It appears that the activerecord gem has the same effect.

irb(main):001:0> require 'nokogiri'
=> true
irb(main):002:0> Nokogiri.HTML('&nbsp;'.encode('UTF-8'), nil, 'UTF-8').text
=> "\u00A0"
irb(main):003:0> require 'active_record/railtie'
=> true
irb(main):004:0> Nokogiri.HTML('&nbsp;'.encode('UTF-8'), nil, 'UTF-8').text
=> " "
pboling commented Jul 6, 2011

In response to your request:

C:\home>irb
irb(main):001:0> require 'nokogiri'
=> true
irb(main):002:0> require 'rails'
=> true
irb(main):003:0> puts Nokogiri::VersionInfo.instance.to_markdown
# Nokogiri (1.5.0)
    ---
    warnings: []
    nokogiri: 1.5.0
    ruby:
      version: 1.9.2
      platform: i386-mingw32
      description: ruby 1.9.2p180 (2011-02-18) [i386-mingw32]
      engine: ruby
    libxml:
      binding: extension
      compiled: 2.7.7
      loaded: 2.7.7
=> nil
irb(main):004:0> exit

C:\home>nokogiri -v
# Nokogiri (1.5.0)
    ---
    warnings: []
    nokogiri: 1.5.0
    ruby:
      version: 1.9.2
      platform: i386-mingw32
      description: ruby 1.9.2p180 (2011-02-18) [i386-mingw32]
      engine: ruby
    libxml:
      binding: extension
      compiled: 2.7.7
      loaded: 2.7.7

C:\home>irb
irb(main):001:0> Encoding.default_internal
=> nil
irb(main):002:0> Encoding.default_external
=> #<Encoding:IBM437>
irb(main):003:0> require 'rails'
=> true
irb(main):004:0> Encoding.default_internal
=> #<Encoding:UTF-8>
irb(main):005:0> Encoding.default_external
=> #<Encoding:UTF-8>
pboling commented Jul 6, 2011

Expanding on that... the problem is in the railtie gem.

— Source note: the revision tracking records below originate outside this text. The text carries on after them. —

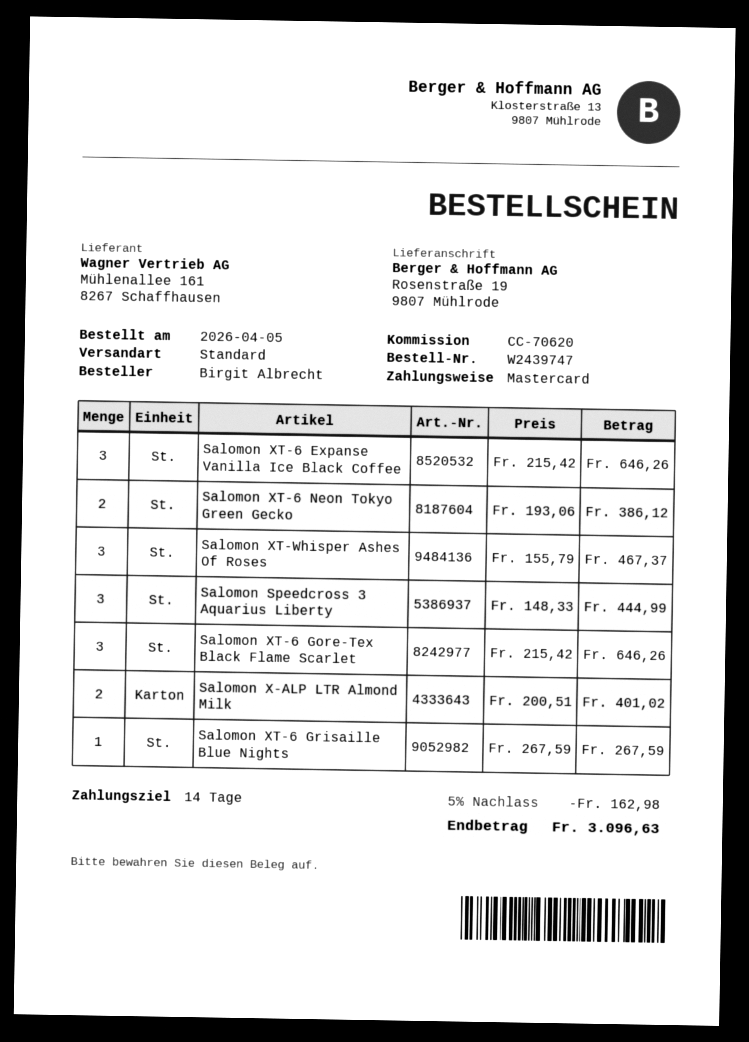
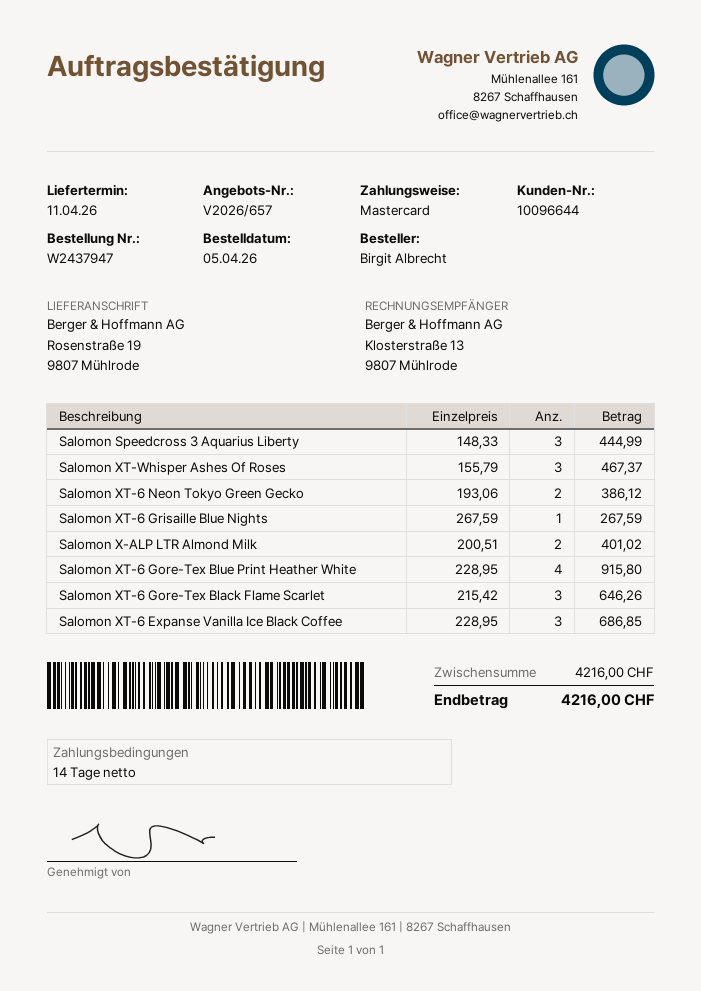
order number: W2439747 -> W2437947
Salomon XT-6 Expanse Vanilla Ice Black Coffee: 3 x 215.42 = 646.26 -> 3 x 228.95 = 686.85
Salomon XT-6 Gore-Tex Blue Print Heather White: none -> 4 x 228.95 = 915.80
discount: 5% = 162.98 -> none
total: 3096.63 -> 4216.00

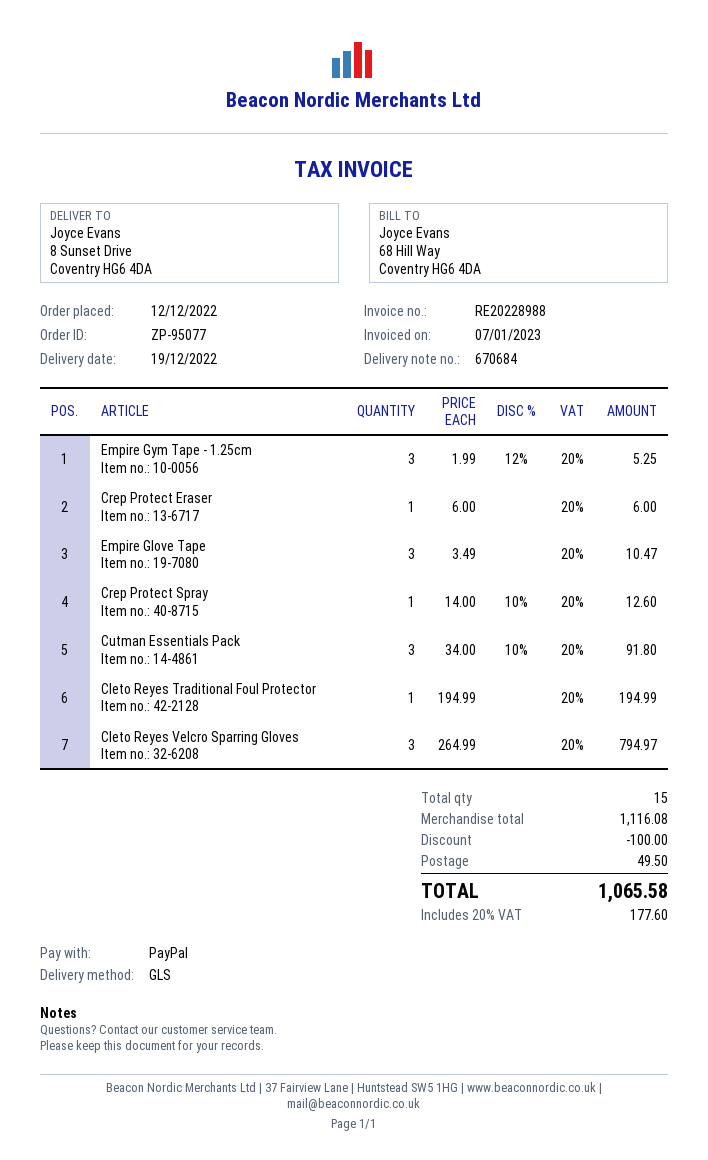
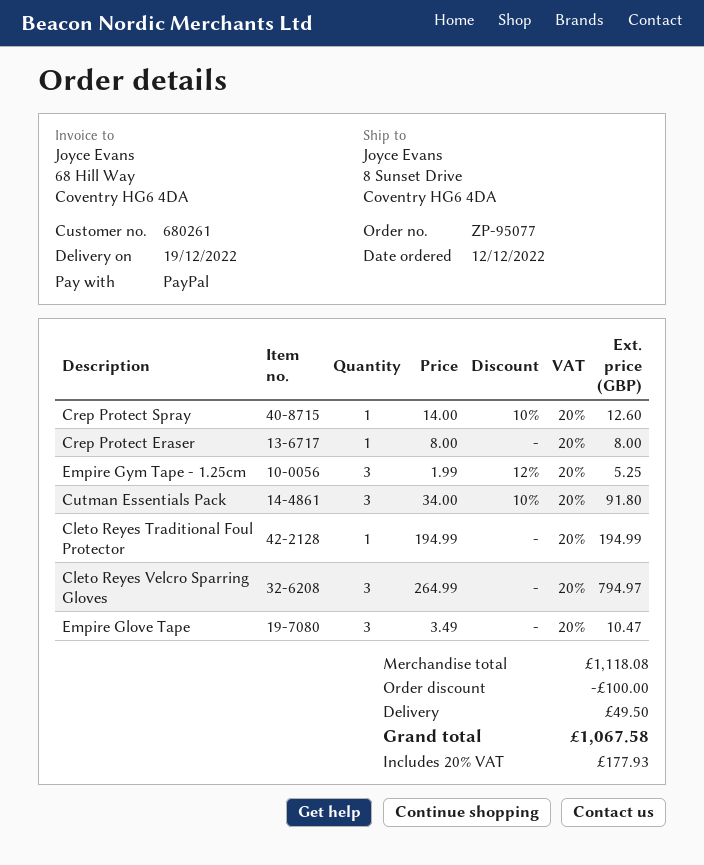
Crep Protect Eraser: 1 x 6.00 = 6.00 -> 1 x 8.00 = 8.00
subtotal: 1116.08 -> 1118.08
tax: 20% = 177.60 -> 20% = 177.93
total: 1065.58 -> 1067.58

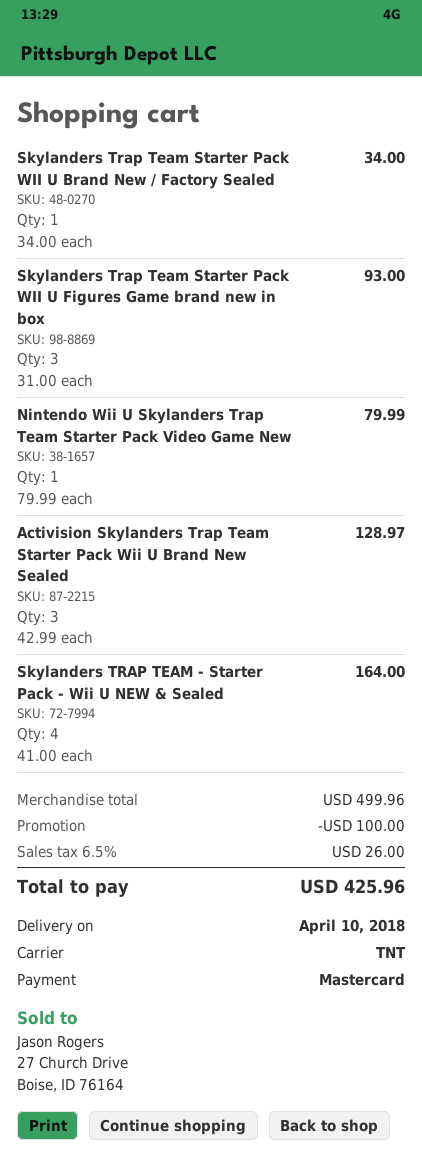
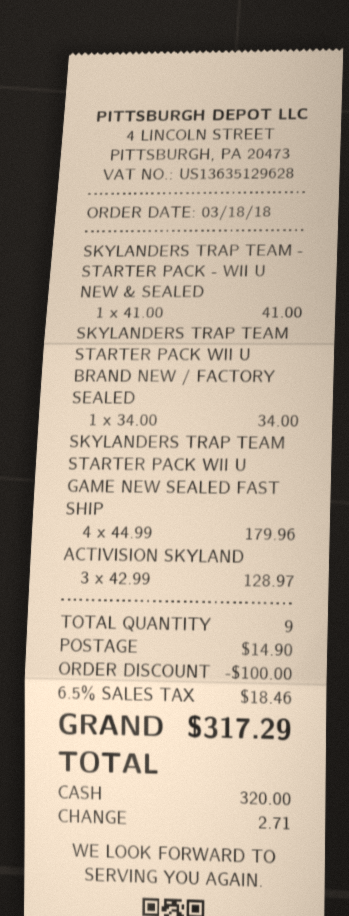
payment method: Mastercard -> cash
Skylanders Trap Team Starter Pack WII U Figures Game brand new in box: 3 x 31.00 = 93.00 -> none
Nintendo Wii U Skylanders Trap Team Starter Pack Video Game New: 1 x 79.99 = 79.99 -> none
Skylanders TRAP TEAM - Starter Pack - Wii U NEW & Sealed: 4 x 41.00 = 164.00 -> 1 x 41.00 = 41.00
SKYLANDERS TRAP TEAM STARTER PACK WII U GAME NEW SEALED FAST SHIP: none -> 4 x 44.99 = 179.96
shipping: none -> 14.90
tax: 6.5% = 26.00 -> 6.5% = 18.46
total: 425.96 -> 317.29

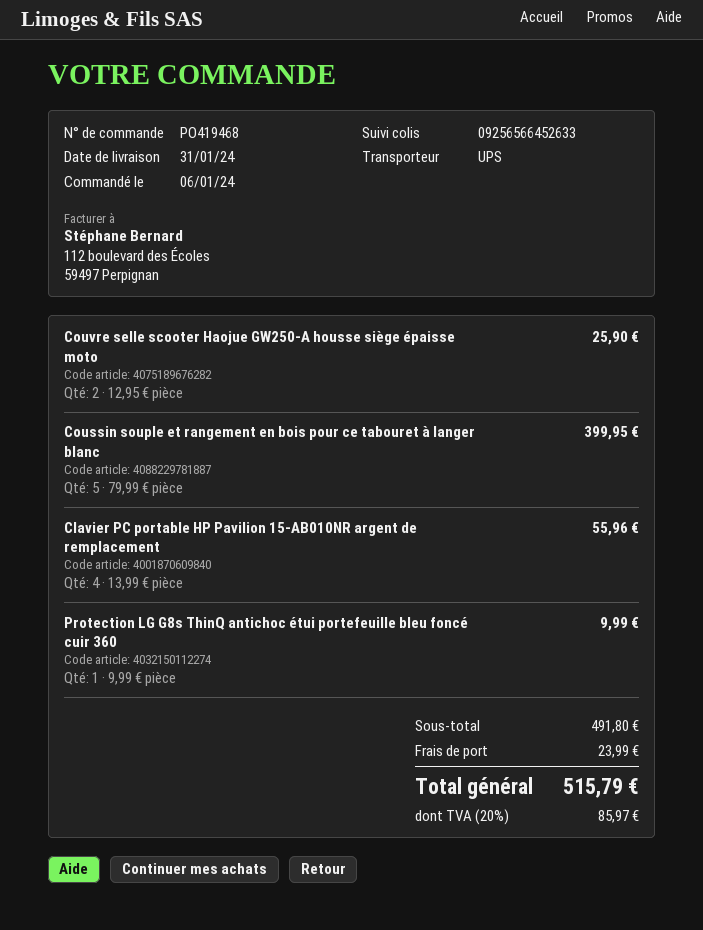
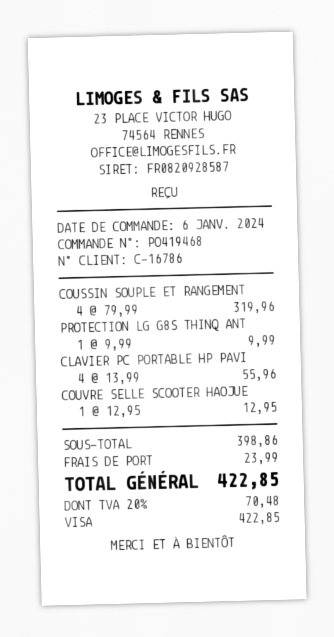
Couvre selle scooter Haojue GW250-A housse siège épaisse moto: 2 x 12.95 = 25.90 -> 1 x 12.95 = 12.95
Coussin souple et rangement en bois pour ce tabouret à langer blanc: 5 x 79.99 = 399.95 -> 4 x 79.99 = 319.96
subtotal: 491.80 -> 398.86
tax: 20% = 85.97 -> 20% = 70.48
total: 515.79 -> 422.85

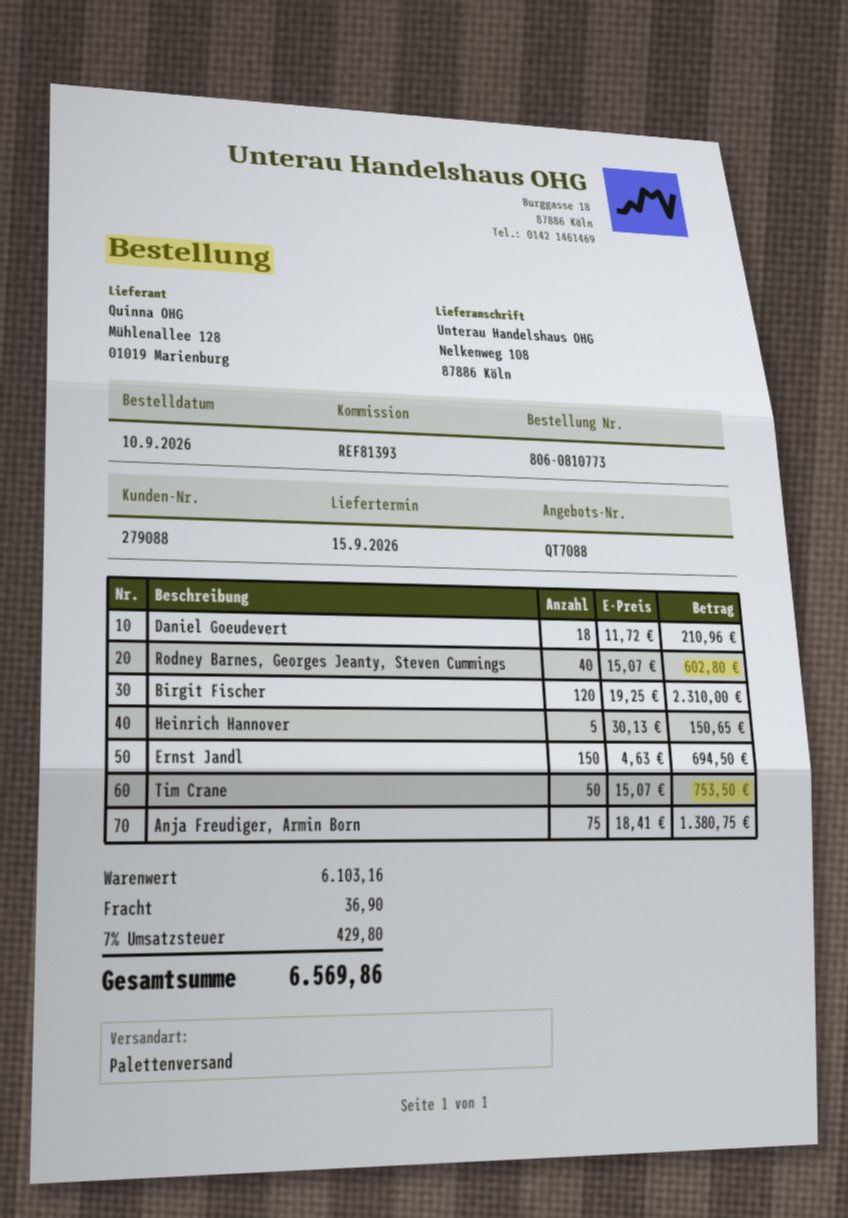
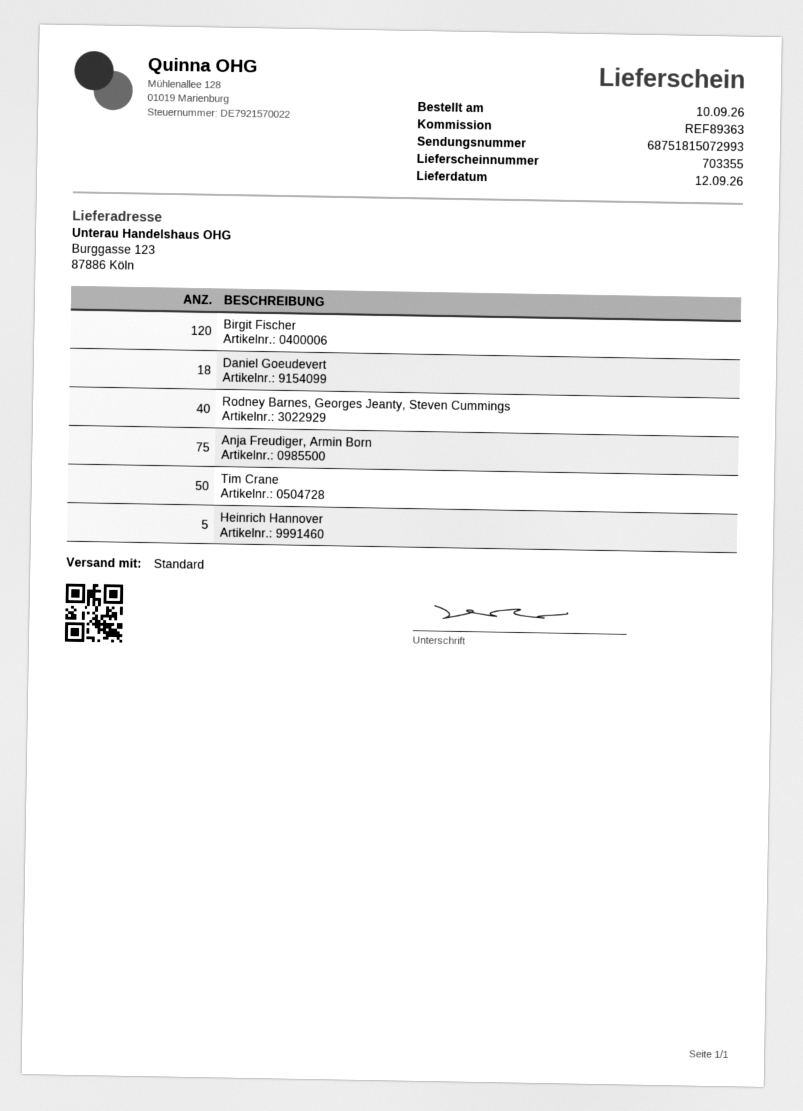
delivery date: 2026-09-15 -> 2026-09-12
reference: REF81393 -> REF89363
shipping method: pallet freight -> standard
ship to: Nelkenweg 108, 87886 Köln -> Burggasse 123, 87886 Köln
Ernst Jandl: 150 -> none

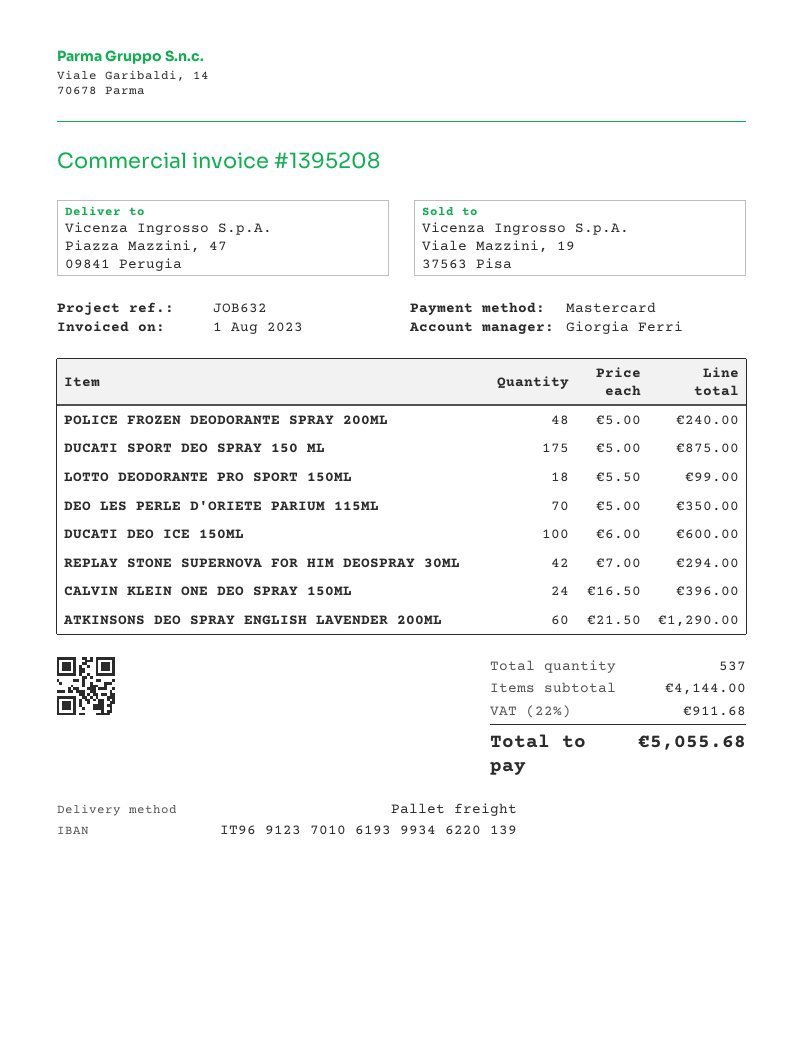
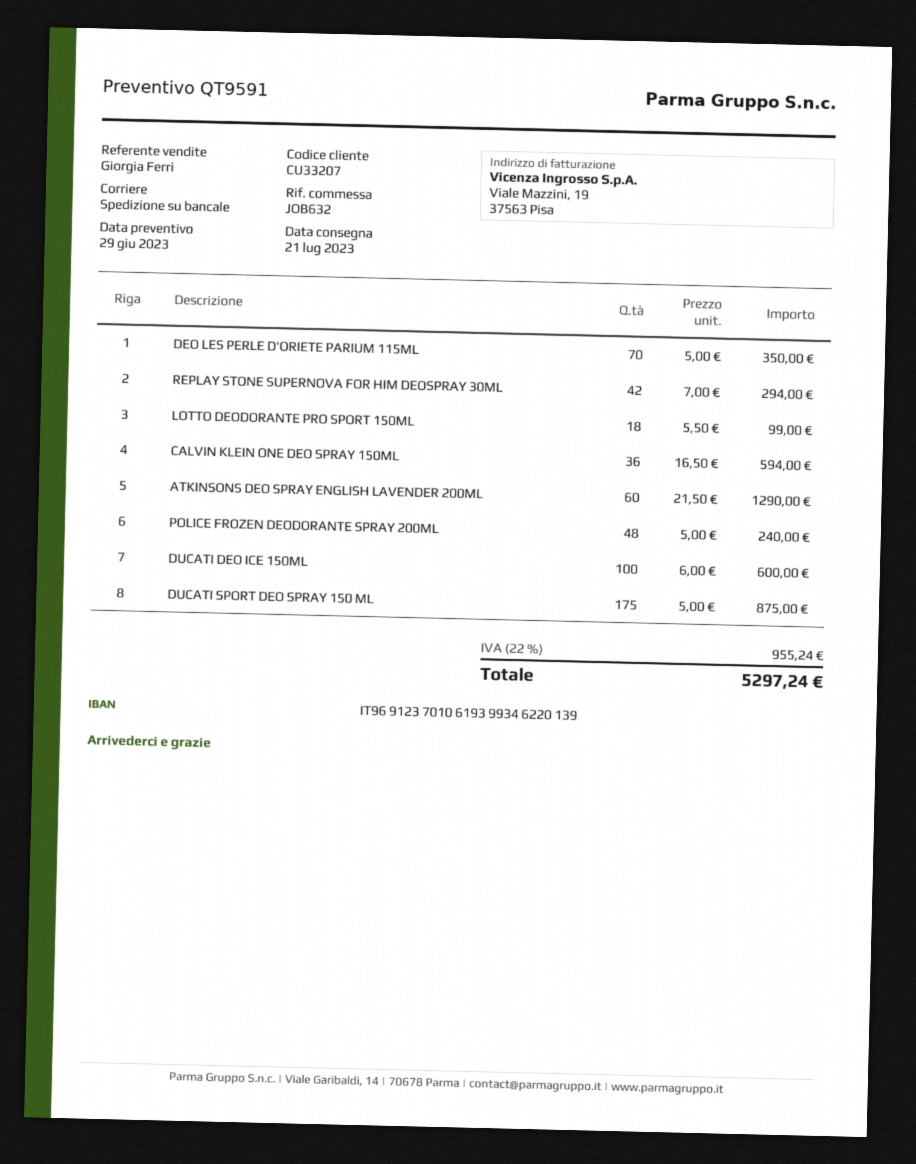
CALVIN KLEIN ONE DEO SPRAY 150ML: 24 x 16.50 = 396.00 -> 36 x 16.50 = 594.00
tax: 22% = 911.68 -> 22% = 955.24
total: 5055.68 -> 5297.24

Lines 16-27 of lib/rails/rails.rb in the railtie gem:

# For Ruby 1.8, this initialization sets $KCODE to 'u' to enable the
# multibyte safe operations. Plugin authors supporting other encodings
# should override this behaviour and set the relevant +default_charset+
# on ActionController::Base.
#
# For Ruby 1.9, UTF-8 is the default internal and external encoding.
if RUBY_VERSION < '1.9'
  $KCODE='u'
else
  Encoding.default_external = Encoding::UTF_8
  Encoding.default_internal = Encoding::UTF_8
end

Lines 14 and 15 are being executed in all cases I've reported (all rails 1.9.2). I've run those lines separately in a vanilla irb session with only nokogiri loaded, and watch the magical unicorn bug appear. It occurs after setting either line 14, or line 15.

C:\home>irb
irb(main):001:0> require 'nokogiri'
=> true
irb(main):002:0> Nokogiri.HTML('&nbsp;'.encode('UTF-8'), nil, 'UTF-8').text
=> "\u00A0"
irb(main):003:0> Encoding.default_external = Encoding::UTF_8
=> #<Encoding:UTF-8>
irb(main):004:0> Nokogiri.HTML('&nbsp;'.encode('UTF-8'), nil, 'UTF-8').text
=> " "


C:\home>irb
irb(main):001:0> require 'nokogiri'
=> true
irb(main):002:0> Encoding.default_internal = Encoding::UTF_8
=> #<Encoding:UTF-8>
irb(main):003:0> Nokogiri.HTML('&nbsp;'.encode('UTF-8'), nil, 'UTF-8').text
=> " "
pboling commented Jul 6, 2011

A little more digging:

irb(main):011:0> a = '&nbsp;'
=> "&nbsp;"
irb(main):012:0> a.encoding
=> #<Encoding:IBM437>
irb(main):013:0> a.bytes {|c| print c, ' '}
38 110 98 115 112 59 => "&nbsp;"
irb(main):014:0> b = '&nbsp'.encode('UTF-8')
=> "&nbsp"
irb(main):015:0> b.bytes {|c| print c, ' '}
38 110 98 115 112 => "&nbsp"
irb(main):016:0> b.encoding
=> #<Encoding:UTF-8>
irb(main):018:0> require 'nokogiri'
=> true

irb(main):019:0> Nokogiri.HTML('&nbsp;'.encode('UTF-8'), nil, 'UTF-8').text.bytes {|c| print c, ' '}
194 160 => "\u00A0"

irb(main):021:0> Encoding.default_external
=> #<Encoding:IBM437>
irb(main):022:0> Encoding.default_internal
=> nil
irb(main):023:0> Encoding.default_internal = Encoding::UTF_8
=> #<Encoding:UTF-8>
irb(main):024:0> Encoding.default_external
=> #<Encoding:IBM437>
irb(main):025:0> Encoding.default_internal
=> #<Encoding:UTF-8>

irb(main):026:0> Nokogiri.HTML('&nbsp;'.encode('UTF-8'), nil, 'UTF-8').text.bytes {|c| print c, ' '}
194 160 => " "

irb(main):027:0> Encoding.default_external = Encoding::UTF_8
=> #<Encoding:UTF-8>

irb(main):028:0> Nokogiri.HTML('&nbsp;'.encode('UTF-8'), nil, 'UTF-8').text.bytes {|c| print c, ' '}
194 160 => " "

It looks like the bytes are correct, 194 160 in each case.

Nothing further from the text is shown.